• WHAT TO DO
Transcribe exactly the line that contains "- This material" and every line after it through the end of the records, with nothing else.

[Detected change data]
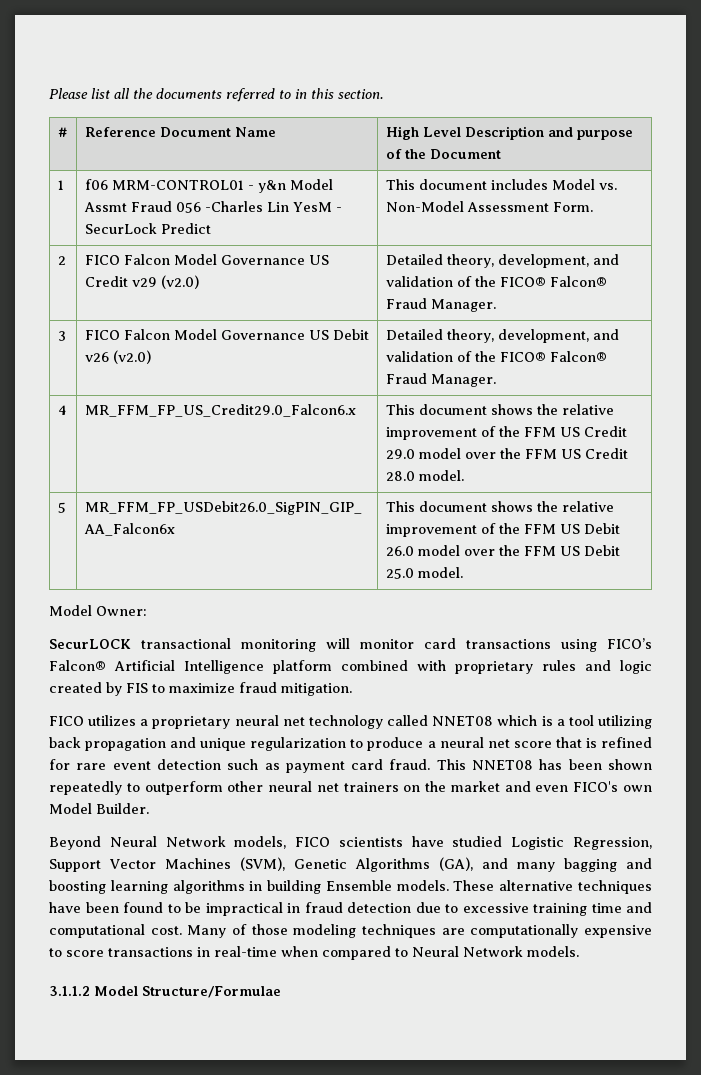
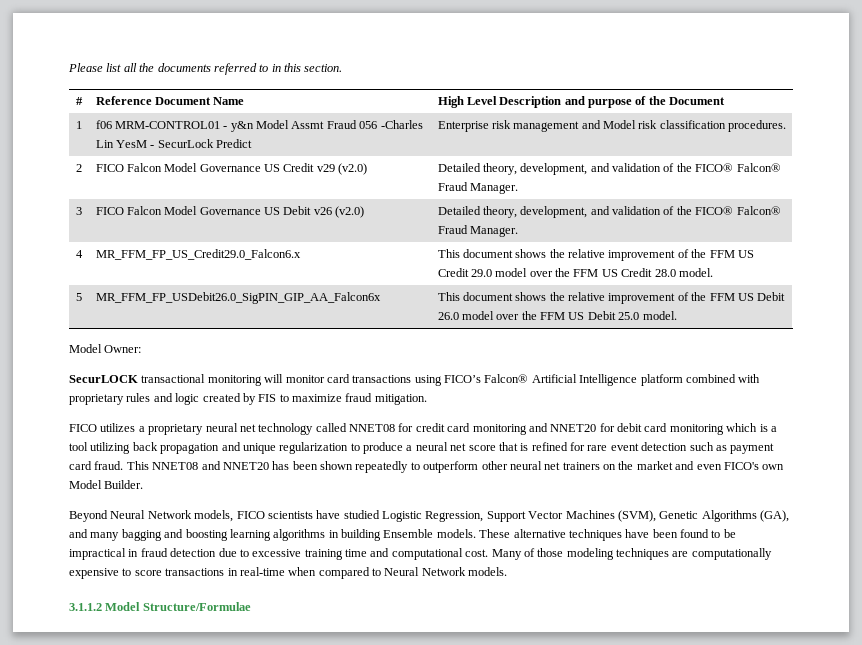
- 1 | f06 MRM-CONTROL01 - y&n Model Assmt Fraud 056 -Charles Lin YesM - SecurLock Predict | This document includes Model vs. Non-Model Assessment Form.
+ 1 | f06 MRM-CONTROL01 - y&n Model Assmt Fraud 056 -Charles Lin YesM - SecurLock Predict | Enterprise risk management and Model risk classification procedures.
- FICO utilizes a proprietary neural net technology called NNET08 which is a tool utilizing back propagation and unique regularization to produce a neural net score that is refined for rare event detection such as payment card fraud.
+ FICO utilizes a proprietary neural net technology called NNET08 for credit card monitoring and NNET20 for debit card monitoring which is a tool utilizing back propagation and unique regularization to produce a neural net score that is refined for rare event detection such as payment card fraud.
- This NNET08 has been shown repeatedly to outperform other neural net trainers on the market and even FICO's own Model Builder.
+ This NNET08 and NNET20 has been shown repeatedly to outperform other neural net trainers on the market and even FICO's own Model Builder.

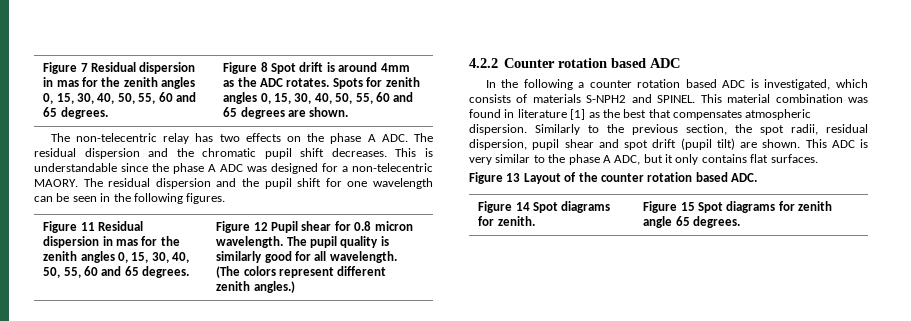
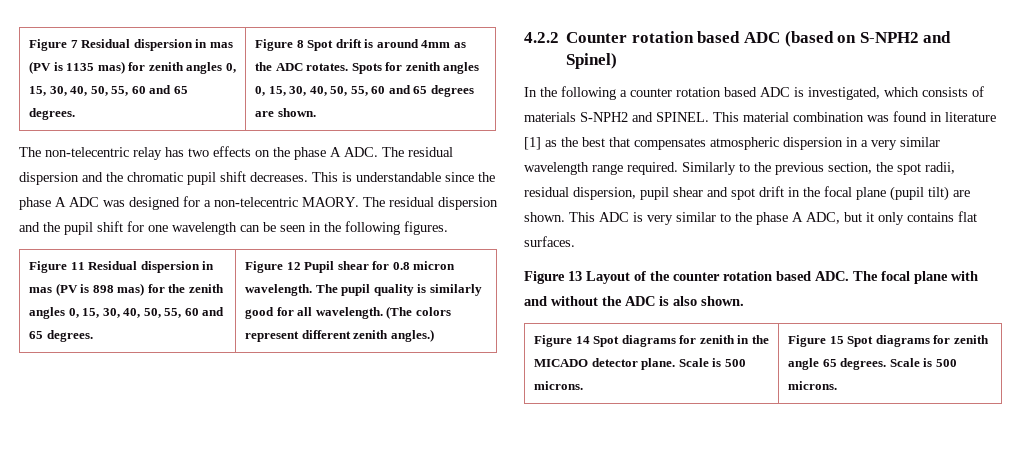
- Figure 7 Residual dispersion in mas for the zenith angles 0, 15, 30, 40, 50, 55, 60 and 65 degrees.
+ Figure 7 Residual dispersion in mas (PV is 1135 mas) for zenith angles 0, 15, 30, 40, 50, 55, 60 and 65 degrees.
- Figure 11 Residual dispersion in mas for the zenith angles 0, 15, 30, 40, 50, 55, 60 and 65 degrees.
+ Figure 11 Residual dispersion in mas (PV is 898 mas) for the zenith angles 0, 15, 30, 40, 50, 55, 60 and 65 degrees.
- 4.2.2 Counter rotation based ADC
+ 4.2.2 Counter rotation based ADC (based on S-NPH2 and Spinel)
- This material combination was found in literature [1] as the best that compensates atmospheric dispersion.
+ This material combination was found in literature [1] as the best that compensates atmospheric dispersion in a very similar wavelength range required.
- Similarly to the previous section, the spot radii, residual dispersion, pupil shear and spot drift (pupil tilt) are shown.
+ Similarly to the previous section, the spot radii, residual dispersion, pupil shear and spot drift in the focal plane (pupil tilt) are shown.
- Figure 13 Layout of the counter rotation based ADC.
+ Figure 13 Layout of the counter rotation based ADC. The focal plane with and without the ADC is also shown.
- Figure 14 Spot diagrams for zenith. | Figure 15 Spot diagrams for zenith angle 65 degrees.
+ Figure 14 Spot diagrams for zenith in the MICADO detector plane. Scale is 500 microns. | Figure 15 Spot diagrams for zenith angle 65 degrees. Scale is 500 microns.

• SOLVED PROBLEM
- This material combination was found in literature [1] as the best that compensates atmospheric dispersion.
+ This material combination was found in literature [1] as the best that compensates atmospheric dispersion in a very similar wavelength range required.
- Similarly to the previous section, the spot radii, residual dispersion, pupil shear and spot drift (pupil tilt) are shown.
+ Similarly to the previous section, the spot radii, residual dispersion, pupil shear and spot drift in the focal plane (pupil tilt) are shown.
- Figure 13 Layout of the counter rotation based ADC.
+ Figure 13 Layout of the counter rotation based ADC. The focal plane with and without the ADC is also shown.
- Figure 14 Spot diagrams for zenith. | Figure 15 Spot diagrams for zenith angle 65 degrees.
+ Figure 14 Spot diagrams for zenith in the MICADO detector plane. Scale is 500 microns. | Figure 15 Spot diagrams for zenith angle 65 degrees. Scale is 500 microns.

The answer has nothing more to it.